The Congressional Budget Office has published that prediction in a letter to Sen. Max Baucus, D-Mont., the most senior Democrat on the Senate Finance Committee.

In the letter, CBO Director Douglas Holtz-Eakin looks at some of the assumptions in H.R. 3304, a bill introduced in July that would create individual Social Security accounts called “Growing Real Ownership for Workers accounts.”

One of the issues Holtz-Eakin addresses is administrative costs.

Baucus and other critics of the individual Social Security account concept say administrative costs would be high, especially while the GROW system was being set up.

CBO researchers found in 2004 that running a private defined contribution retirement plan costs an average of $24 to $103 per account per year.

The authors of H.R. 3304 would require that the GROW system governing board hold annual administrative expenses to 0.3% of assets.

But early on, in 2007, the average account might hold only $700, and 0.3% of assets would be only about $2 per account, Holtz-Eakin writes in the letter to Baucus.

“In key respects it costs about as much to manage a small account as it does a large one,” Holtz-Eakin writes.
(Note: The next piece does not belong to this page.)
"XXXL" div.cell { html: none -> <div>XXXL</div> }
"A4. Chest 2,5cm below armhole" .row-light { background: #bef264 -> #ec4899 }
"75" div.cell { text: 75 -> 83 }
H.R. 3304 would try to hold early costs down by requiring that all invested assets be held in Treasury securities until 2009, Holtz-Eakin writes.

During the early years, the CBO estimates administration costs would average just $7 to $8 per account per year.
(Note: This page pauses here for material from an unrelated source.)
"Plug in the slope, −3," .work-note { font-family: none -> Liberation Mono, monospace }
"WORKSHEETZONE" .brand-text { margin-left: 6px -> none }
“After that, owners would pick from a limited menu and could reallocate funds once a year,” Holtz-Eakin writes. “Credits would be posted just once a year.”

The Federal Thrift Savings Plan, the model for the GROW program, credits federal employees’ savings plan accounts every 2 weeks, Holtz-Eakin writes.

But, even though the GROW accounts would provide fewer account value updates than the Thrift Savings Plan accounts, administrative costs for GROW accounts would likely be higher than 0.3% of assets, Holtz-Eakin writes.

The Social Security Administration has implied that costs per account would fall in the $5 to $19 range for a “no-frills, high-service” plan, Holtz-Eakin writes.